The new packaging products include Plantic eco Plastic Vacupack, Plantic eco Plastic Ultra-high barrier trays and Plantic eco Plastic high barrier roll stock.

There are environmental benefits to foods having a longer shelf life. ARPAC Food Group, based in Schiller Park, Ill., manufactures a turnkey system of machinery and packaging to extend shelf life. The company’s Shelf Life Booster is a modified atmosphere packaging system that uses nitrogen, not vacuuming, to remove oxygen from inside the package.
“There is more to sustainability than recyclable materials,” says Greg Levy, president of ARPAC. “It’s also how often you need to make a delivery. You can get more for your money if you have to deliver once a week versus daily delivery. That’s a lot of carbon footprint you save.”

Levy says Shelf Life Booster works especially well with meat and that one customer extended fresh sausage from a four-day shelf life to 15 days without additives and preservatives. Another retailer extended the life of its meat and cheese trays to 100 days.

Watch your weight
Another way to be green is to make packages lightweight. “Light-weighting encompasses many different efforts,” Forowycz says. “It is not only making a bag, tray or bottle thinner and lighter. It is about intelligently designing consumer packaging to eliminate weight without compromising the package performance or the consumer’s satisfaction.”

For example, he says, the Clear Lam Peel Reseal Technology uses a film instead of a rigid, preformed lid. The film has an intuitive opening and closing feature, and can help make the package 30% to 35% lighter in weight. Film also eliminates the need to truck preformed lids to processors or to retail outlets.

Reynolds points to another reason light-weighting can be beneficial. “It reduces dependence on limited resources as well as waste disposal where recycling does not yet occur,” she says.

Erik O’Neil, vice president of sales for SOLUT!, based in Lewis Center, Ohio, says light-weighting is critical but it is not easy to do. “The typical trade-off to lightweight packaging is poor package performance due to decreased rigidity of the tray that can compromise the food either in distribution or on the merchandising shelf,” he says.

SOLUT! developed a line of retail party platters and smooth wall PET dome lids made with 60% recycled corrugated paperboard.

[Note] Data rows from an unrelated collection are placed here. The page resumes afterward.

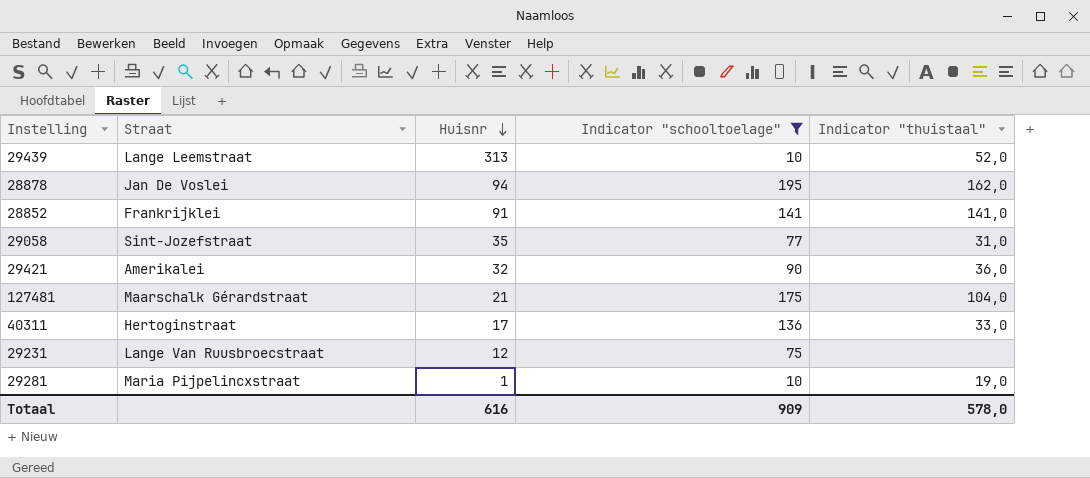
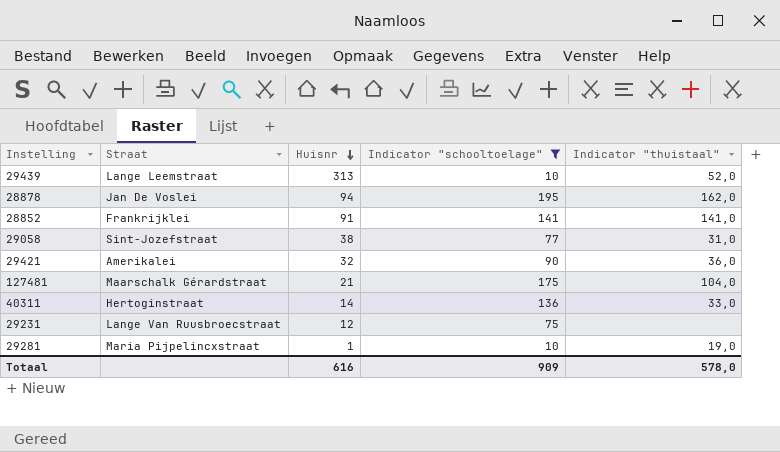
29058 | Huisnr: 35 -> 38
40311 | Huisnr: 17 -> 14

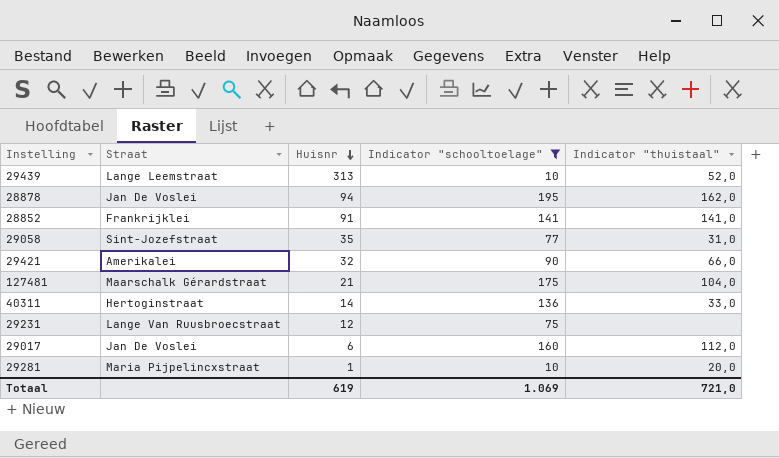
29058 | Huisnr: 38 -> 35
29421 | Indicator "thuistaal": 36,0 -> 66,0
row 29017: none -> Jan De Voslei | 6 | 160 | 112,0
29281 | Indicator "thuistaal": 19,0 -> 20,0
Totaal | Huisnr: 616 -> 619
Totaal | Indicator "schooltoelage": 909 -> 1.069
Totaal | Indicator "thuistaal": 578,0 -> 721,0

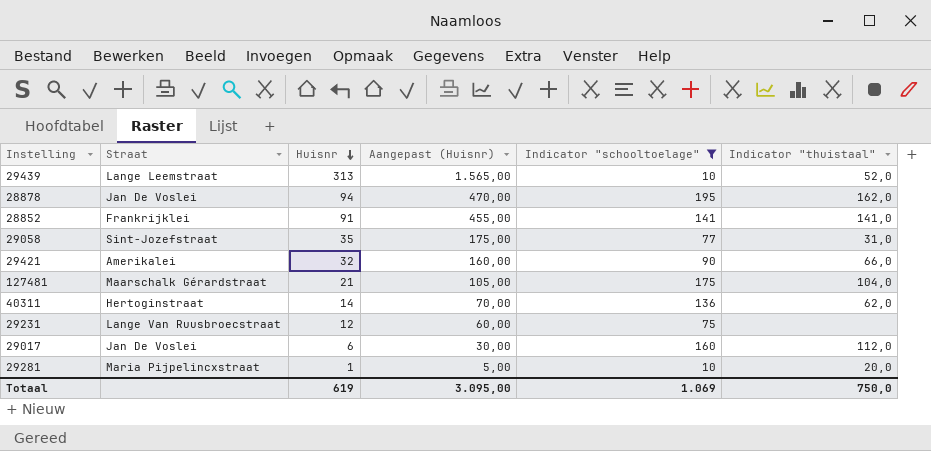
column Aangepast (Huisnr) | formula: none -> [Huisnr] * 5
40311 | Indicator "thuistaal": 33,0 -> 62,0
Totaal | Indicator "thuistaal": 721,0 -> 750,0

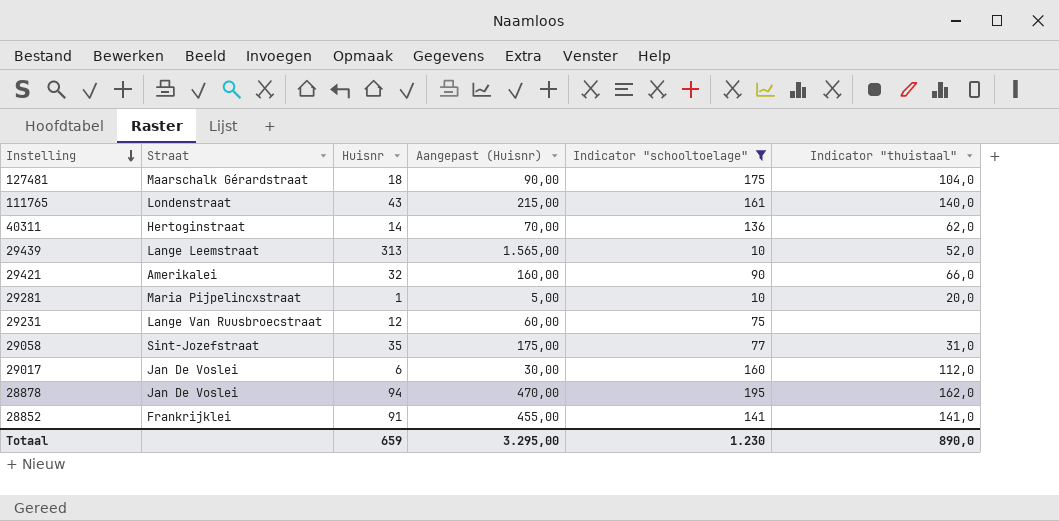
row order: Huisnr descending -> Instelling descending
127481 | Huisnr: 21 -> 18
127481 | Aangepast (Huisnr): 105,00 -> 90,00
row 111765: none -> Londenstraat | 43 | 215,00 | 161 | 140,0
Totaal | Huisnr: 619 -> 659
Totaal | Aangepast (Huisnr): 3.095,00 -> 3.295,00
Totaal | Indicator "schooltoelage": 1.069 -> 1.230
Totaal | Indicator "thuistaal": 750,0 -> 890,0

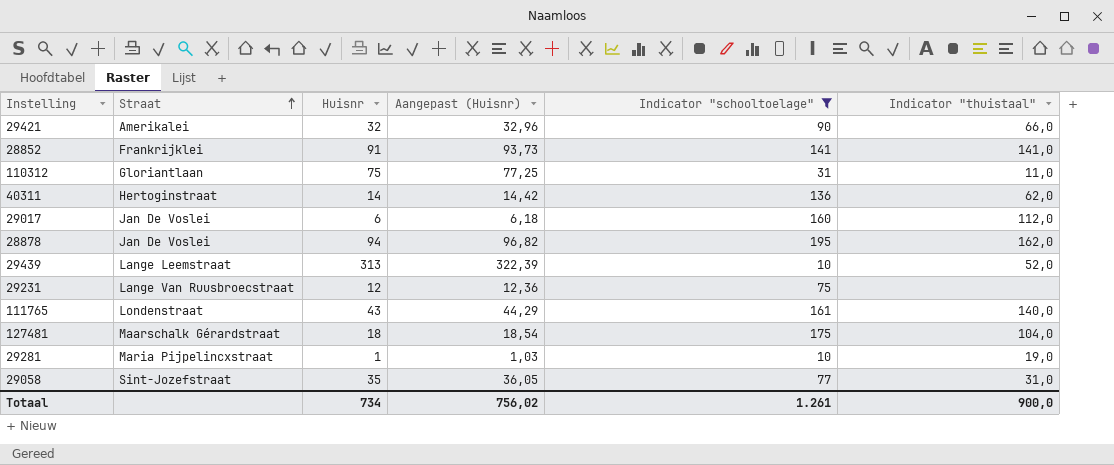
row order: Instelling descending -> Straat ascending
column Aangepast (Huisnr) | formula: [Huisnr] * 5 -> [Huisnr] * 1,03
row 110312: none -> Gloriantlaan | 75 | 77,25 | 31 | 11,0
29281 | Indicator "thuistaal": 20,0 -> 19,0
Totaal | Huisnr: 659 -> 734
Totaal | Aangepast (Huisnr): 3.295,00 -> 756,02
Totaal | Indicator "schooltoelage": 1.230 -> 1.261
Totaal | Indicator "thuistaal": 890,0 -> 900,0

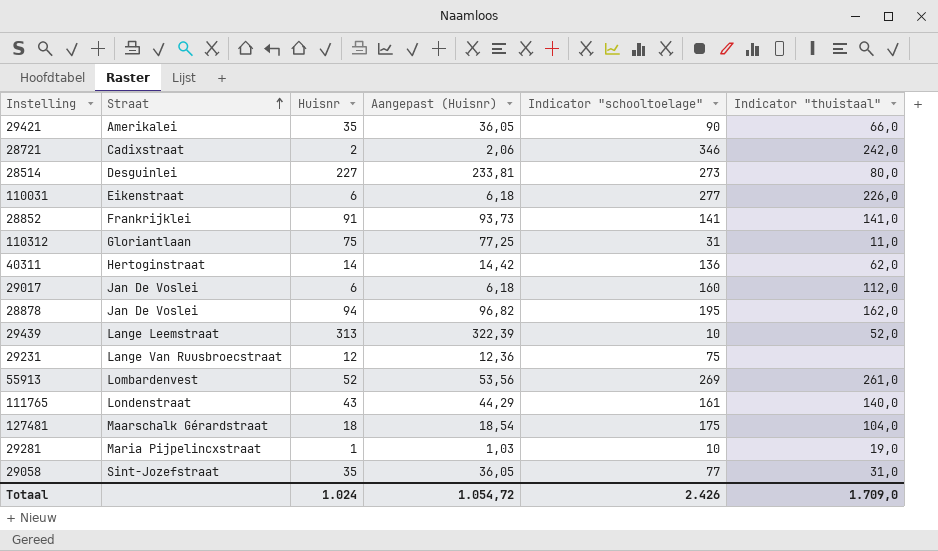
filter: Indicator "schooltoelage" <= 195 -> none
29421 | Huisnr: 32 -> 35
29421 | Aangepast (Huisnr): 32,96 -> 36,05
Totaal | Huisnr: 734 -> 1.024
Totaal | Aangepast (Huisnr): 756,02 -> 1.054,72
Totaal | Indicator "schooltoelage": 1.261 -> 2.426
Totaal | Indicator "thuistaal": 900,0 -> 1.709,0

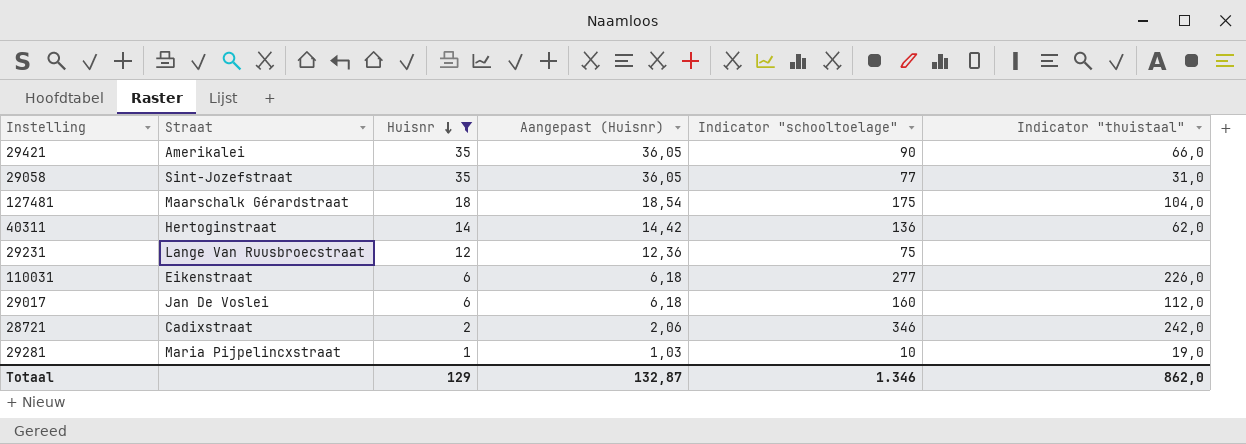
filter: none -> Huisnr <= 35
row order: Straat ascending -> Huisnr descending
Totaal | Huisnr: 1.024 -> 129
Totaal | Aangepast (Huisnr): 1.054,72 -> 132,87
Totaal | Indicator "schooltoelage": 2.426 -> 1.346
Totaal | Indicator "thuistaal": 1.709,0 -> 862,0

O’Neil says the company has eliminated the weight versus performance trade-off with the fluted three-layer paper structure in corrugated paper. The trays are shipped in a corrugated master case. “Corrugated paper is very strong and lightweight,” he says. “SOLUT! trays are often 20% to 40% lighter by weight than the alternative plastic trays while providing equivalent or improved performance from distribution through to the consumer’s table.”

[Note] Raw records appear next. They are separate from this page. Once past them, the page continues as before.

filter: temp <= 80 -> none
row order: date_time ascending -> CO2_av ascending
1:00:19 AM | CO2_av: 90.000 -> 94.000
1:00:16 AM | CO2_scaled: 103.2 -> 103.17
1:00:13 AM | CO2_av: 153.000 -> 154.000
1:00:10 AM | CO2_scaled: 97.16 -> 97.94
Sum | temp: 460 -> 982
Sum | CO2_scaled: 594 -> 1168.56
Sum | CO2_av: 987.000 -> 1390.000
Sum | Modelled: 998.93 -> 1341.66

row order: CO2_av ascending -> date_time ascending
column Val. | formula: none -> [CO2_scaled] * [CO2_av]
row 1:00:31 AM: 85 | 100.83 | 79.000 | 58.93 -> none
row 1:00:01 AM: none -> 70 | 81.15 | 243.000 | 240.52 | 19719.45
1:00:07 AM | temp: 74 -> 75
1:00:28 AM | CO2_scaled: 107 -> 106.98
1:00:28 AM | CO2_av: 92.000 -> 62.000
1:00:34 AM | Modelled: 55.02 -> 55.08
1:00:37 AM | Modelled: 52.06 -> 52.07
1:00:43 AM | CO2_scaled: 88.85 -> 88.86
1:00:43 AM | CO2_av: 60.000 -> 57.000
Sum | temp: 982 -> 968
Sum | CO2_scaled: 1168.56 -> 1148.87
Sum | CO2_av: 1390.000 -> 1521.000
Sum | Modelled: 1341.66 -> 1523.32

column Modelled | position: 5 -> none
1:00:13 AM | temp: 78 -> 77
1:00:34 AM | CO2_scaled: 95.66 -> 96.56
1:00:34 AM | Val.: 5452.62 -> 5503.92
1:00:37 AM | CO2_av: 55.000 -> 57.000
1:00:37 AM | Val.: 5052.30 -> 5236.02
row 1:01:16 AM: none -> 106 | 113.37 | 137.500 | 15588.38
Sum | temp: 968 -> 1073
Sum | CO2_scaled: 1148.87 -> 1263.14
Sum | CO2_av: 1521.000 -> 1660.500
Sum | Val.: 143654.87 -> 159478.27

O’Neil says the trays are dual-ovenable, so retailers can offer consumers the convenience of heat-and-eat party platters such as chicken wings, quesadilla or mini-burgers. “We see retail supermarkets continuing to further their private label brands into the retail party platter segment of the deli. These items are often co-packed by outside suppliers, but the retailer wants to promote their private label and sustainable packaging efforts in this category,” he adds.

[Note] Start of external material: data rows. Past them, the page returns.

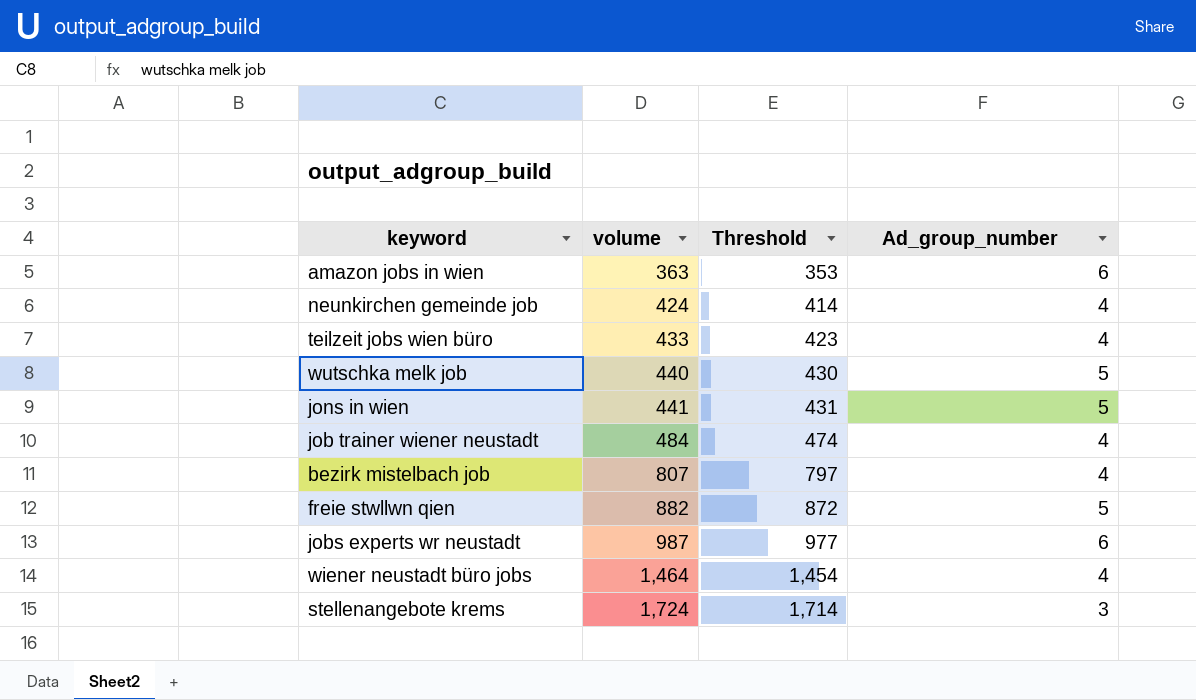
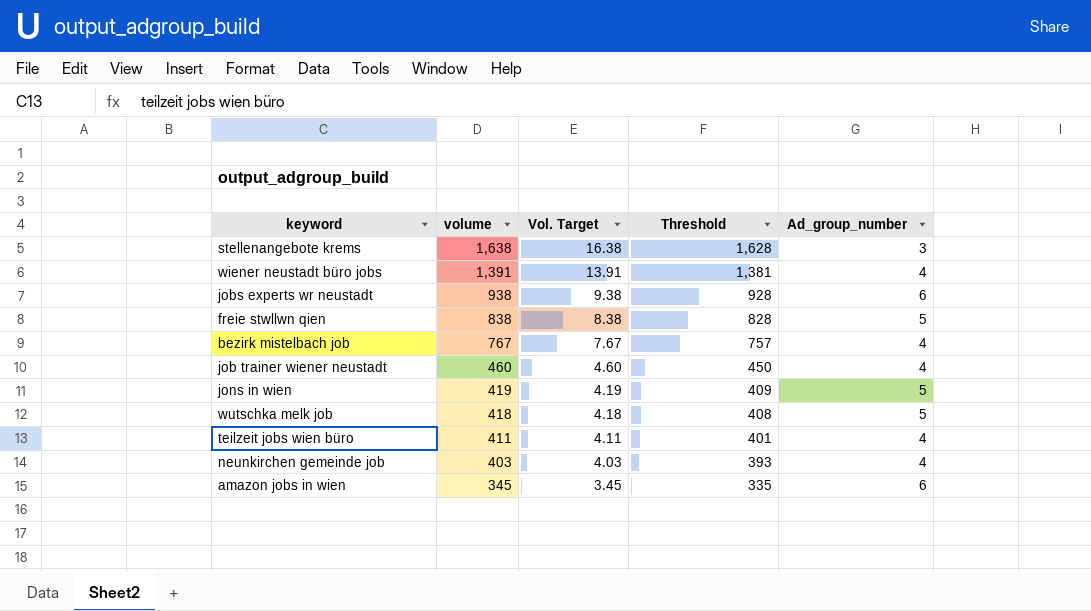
row order: volume ascending -> volume descending
column Vol. Target | formula: none -> [volume] * 0.01
stellenangebote krems | volume: 1,724 -> 1,638
stellenangebote krems | Threshold: 1,714 -> 1,628
wiener neustadt büro jobs | volume: 1,464 -> 1,391
wiener neustadt büro jobs | Threshold: 1,454 -> 1,381
jobs experts wr neustadt | volume: 987 -> 938
jobs experts wr neustadt | Threshold: 977 -> 928
freie stwllwn qien | volume: 882 -> 838
freie stwllwn qien | Threshold: 872 -> 828
bezirk mistelbach job | volume: 807 -> 767
bezirk mistelbach job | Threshold: 797 -> 757
job trainer wiener neustadt | volume: 484 -> 460
job trainer wiener neustadt | Threshold: 474 -> 450
jons in wien | volume: 441 -> 419
jons in wien | Threshold: 431 -> 409
wutschka melk job | volume: 440 -> 418
wutschka melk job | Threshold: 430 -> 408
teilzeit jobs wien büro | volume: 433 -> 411
teilzeit jobs wien büro | Threshold: 423 -> 401
neunkirchen gemeinde job | volume: 424 -> 403
neunkirchen gemeinde job | Threshold: 414 -> 393
amazon jobs in wien | volume: 363 -> 345
amazon jobs in wien | Threshold: 353 -> 335

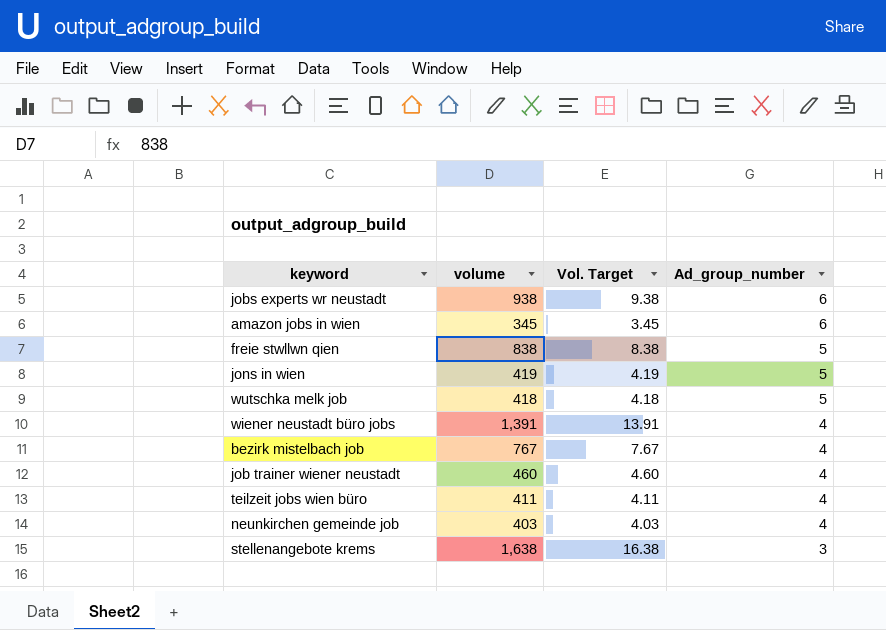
row order: volume descending -> Ad_group_number descending
column Threshold | formula: [volume] - 10 -> none

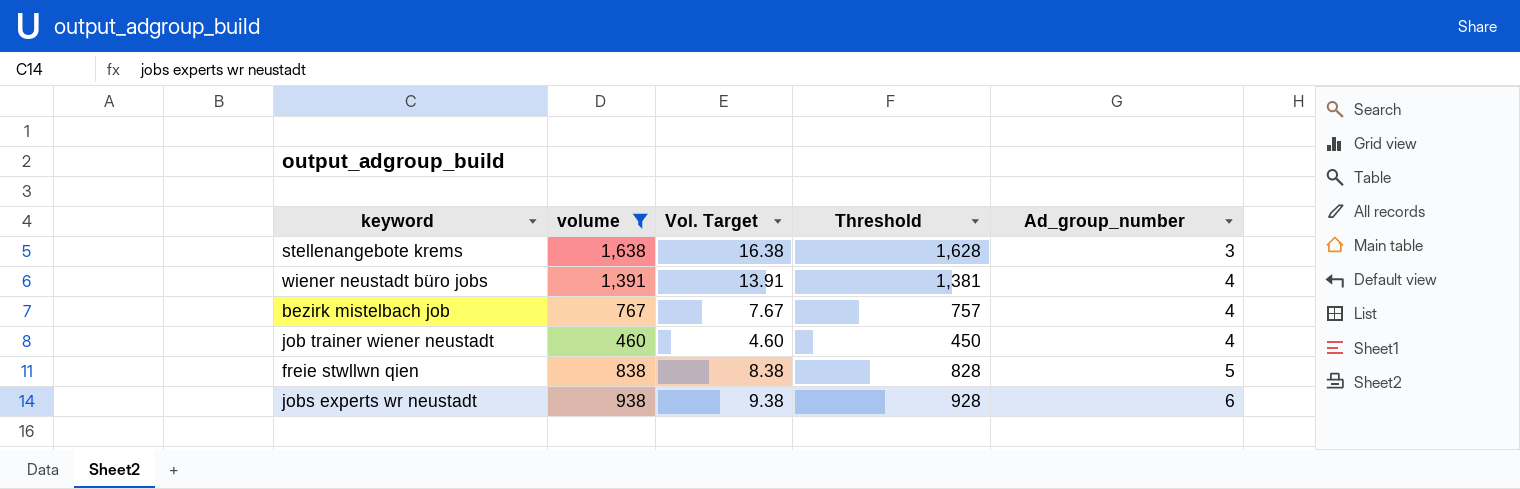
filter: none -> volume >= 460
row order: Ad_group_number descending -> Ad_group_number ascending
column Threshold | formula: none -> [volume] - 10

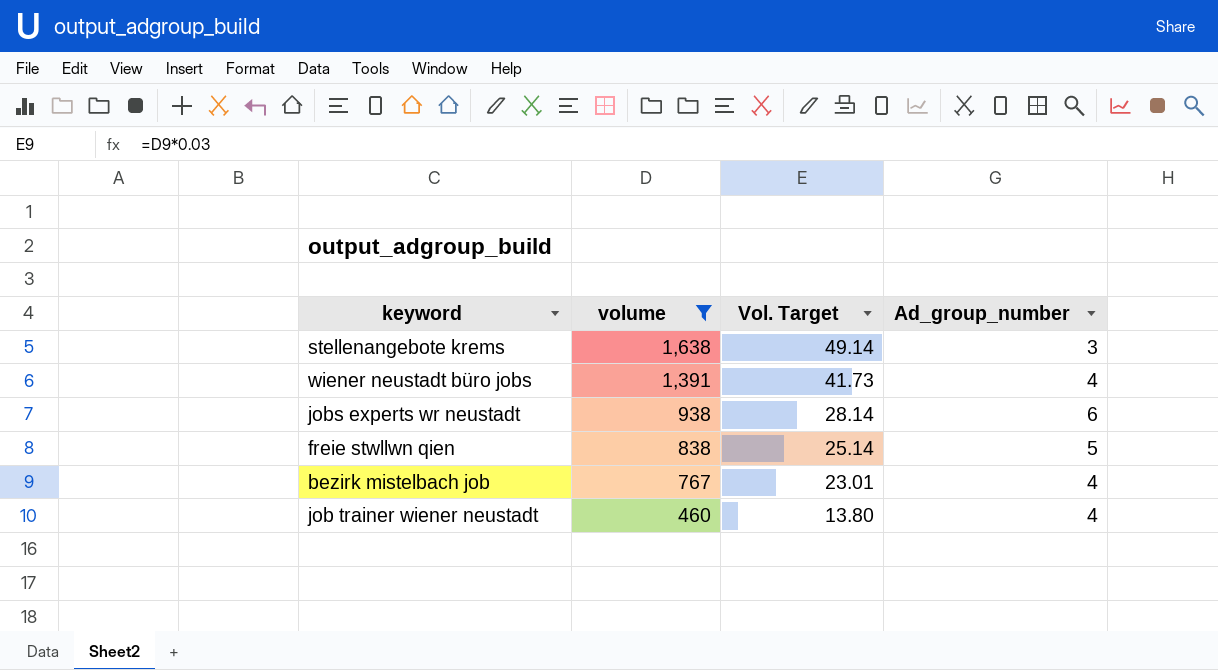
row order: Ad_group_number ascending -> volume descending
column Threshold | formula: [volume] - 10 -> none
column Vol. Target | formula: [volume] * 0.01 -> [volume] * 0.03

Others are paying attention to the demand for party platters. “Catering is big business for grocery store delis,” Wood says, adding that Ultra Green is developing packaging for large deli orders. “We are going to be getting into catering, taking the round footprint and adding a four-inch dome lid.”

Levy agrees that large orders are a trend to watch. “We are seeing lots of value packs andmore meal systems where you have trays with multiple compartments, such as salad, protein, dessert all in one tray. It’s a more pleasant-looking TV dinner.”

Fosse says Lindar is developing packaging for other baked goods, and for other areas in addition to bakery. “It doesn’t matter what segment it is,” he says. “The ultimate goal is to increase sales.”